Aim of the task: Would you return exactly the lines from the top of the data below through the one containing "FileInfo soubor streamuje;", leaving out the pictures?
_ _ _
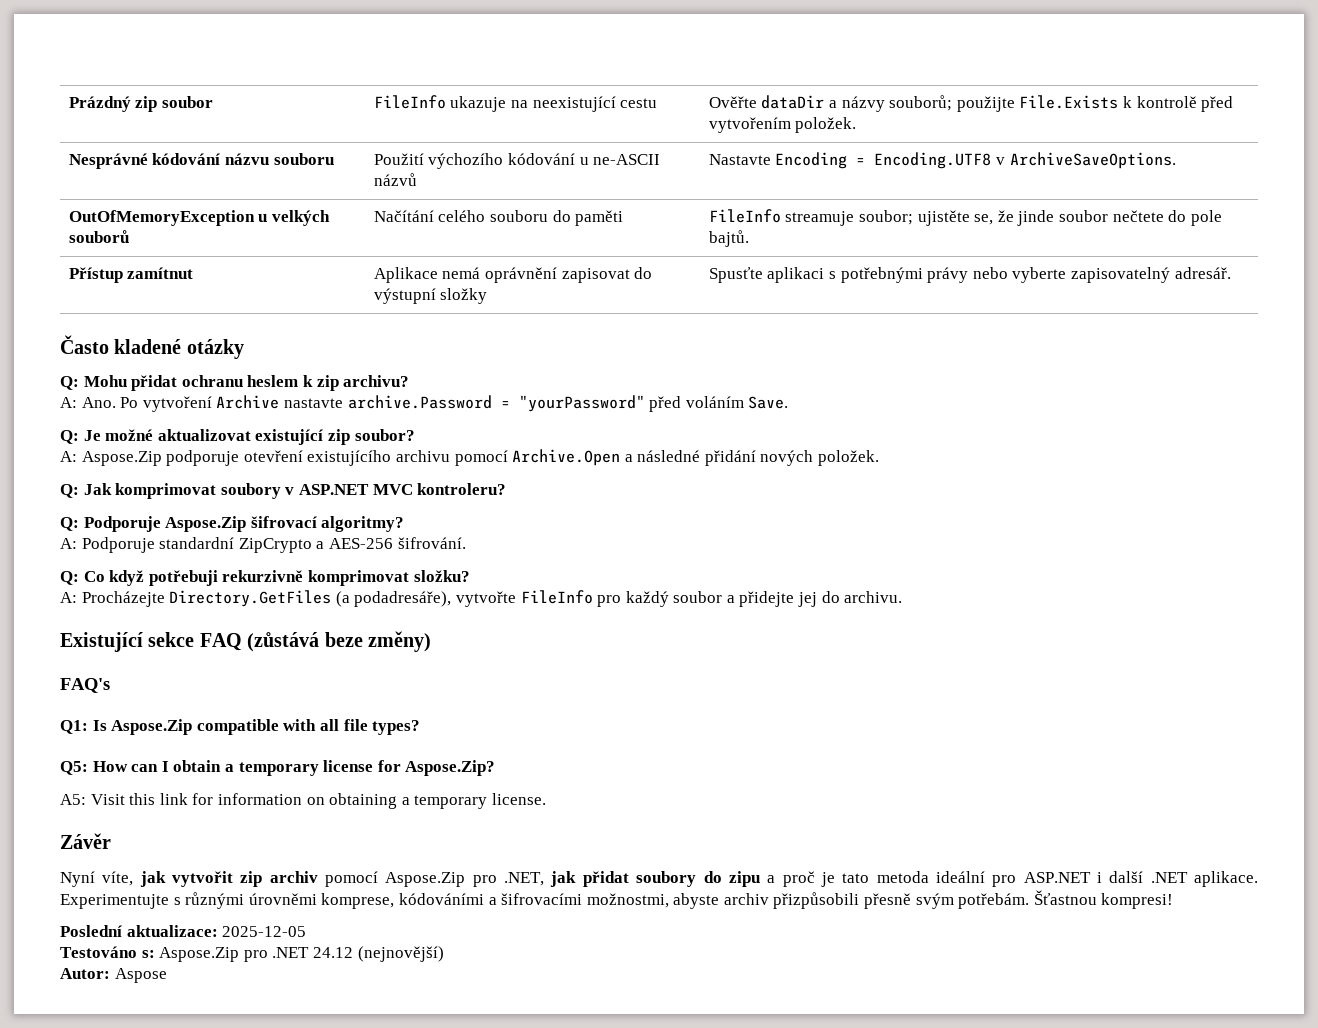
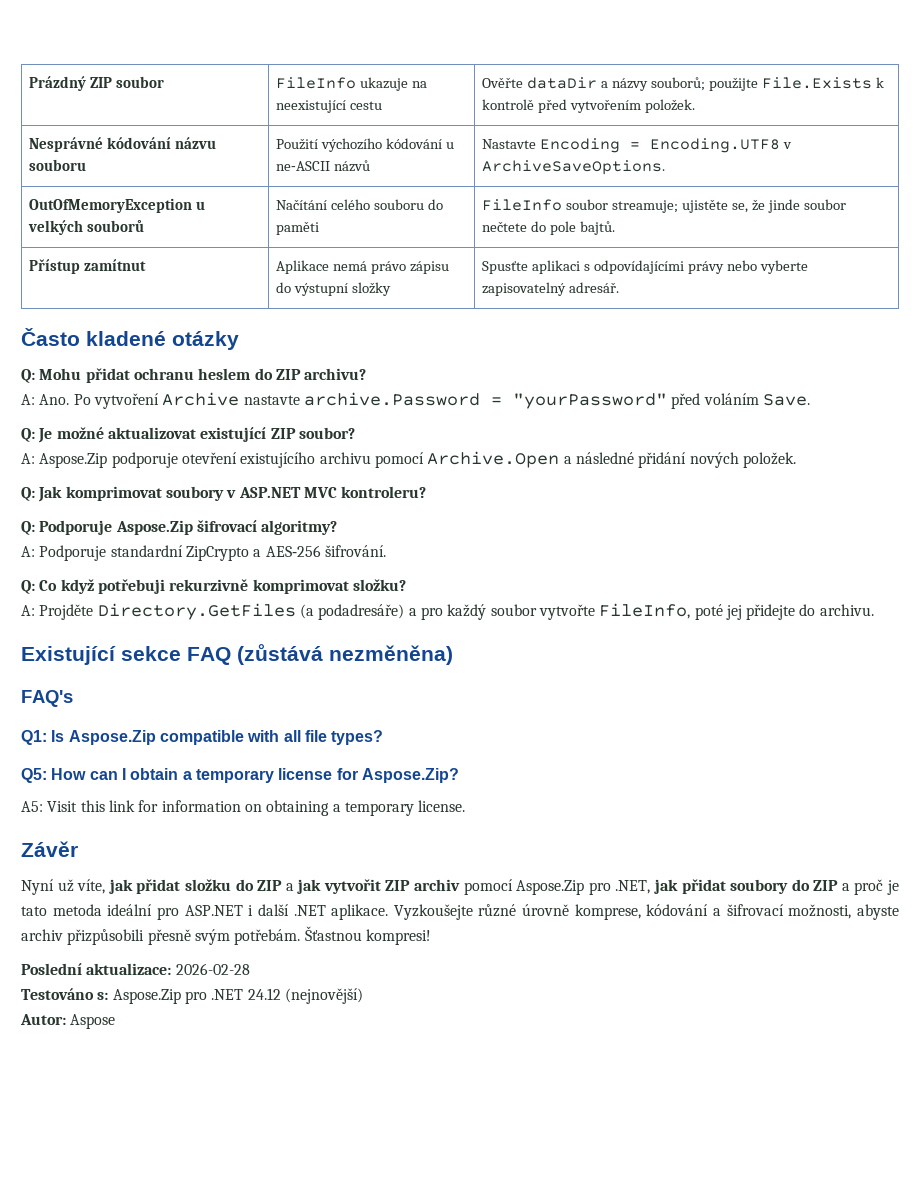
- Prázdný zip soubor | FileInfo ukazuje na neexistující cestu | Ověřte dataDir a názvy souborů; použijte File.Exists k kontrolě před vytvořením položek.
+ Prázdný ZIP soubor | FileInfo ukazuje na neexistující cestu | Ověřte dataDir a názvy souborů; použijte File.Exists k kontrolě před vytvořením položek.
- OutOfMemoryException u velkých souborů | Načítání celého souboru do paměti | FileInfo streamuje soubor; ujistěte se, že jinde soubor nečtete do pole bajtů.
+ OutOfMemoryException u velkých souborů | Načítání celého souboru do paměti | FileInfo soubor streamuje; ujistěte se, že jinde soubor nečtete do pole bajtů.
- Přístup zamítnut | Aplikace nemá oprávnění zapisovat do výstupní složky | Spusťte aplikaci s potřebnými právy nebo vyberte zapisovatelný adresář.
+ Přístup zamítnut | Aplikace nemá právo zápisu do výstupní složky | Spusťte aplikaci s odpovídajícími právy nebo vyberte zapisovatelný adresář.
- Q: Mohu přidat ochranu heslem k zip archivu?
+ Q: Mohu přidat ochranu heslem do ZIP archivu?
- Q: Je možné aktualizovat existující zip soubor?
+ Q: Je možné aktualizovat existující ZIP soubor?
- A: Procházejte Directory.GetFiles (a podadresáře), vytvořte FileInfo pro každý soubor a přidejte jej do archivu.
+ A: Projděte Directory.GetFiles (a podadresáře) a pro každý soubor vytvořte FileInfo, poté jej přidejte do archivu.
- Existující sekce FAQ (zůstává beze změny)
+ Existující sekce FAQ (zůstává nezměněna)
- Nyní víte, jak vytvořit zip archiv pomocí Aspose.Zip pro .NET, jak přidat soubory do zipu a proč je tato metoda ideální pro ASP.NET i další .NET aplikace.
+ Nyní už víte, jak přidat složku do ZIP a jak vytvořit ZIP archiv pomocí Aspose.Zip pro .NET, jak přidat soubory do ZIP a proč je tato metoda ideální pro ASP.NET i další .NET aplikace.
- Experimentujte s různými úrovněmi komprese, kódováními a šifrovacími možnostmi, abyste archiv přizpůsobili přesně svým potřebám.
+ Vyzkoušejte různé úrovně komprese, kódování a šifrovací možnosti, abyste archiv přizpůsobili přesně svým potřebám.
- Poslední aktualizace: 2025-12-05
+ Poslední aktualizace: 2026-02-28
_ _ _
Expected answer:
- Prázdný zip soubor | FileInfo ukazuje na neexistující cestu | Ověřte dataDir a názvy souborů; použijte File.Exists k kontrolě před vytvořením položek.
+ Prázdný ZIP soubor | FileInfo ukazuje na neexistující cestu | Ověřte dataDir a názvy souborů; použijte File.Exists k kontrolě před vytvořením položek.
- OutOfMemoryException u velkých souborů | Načítání celého souboru do paměti | FileInfo streamuje soubor; ujistěte se, že jinde soubor nečtete do pole bajtů.
+ OutOfMemoryException u velkých souborů | Načítání celého souboru do paměti | FileInfo soubor streamuje; ujistěte se, že jinde soubor nečtete do pole bajtů.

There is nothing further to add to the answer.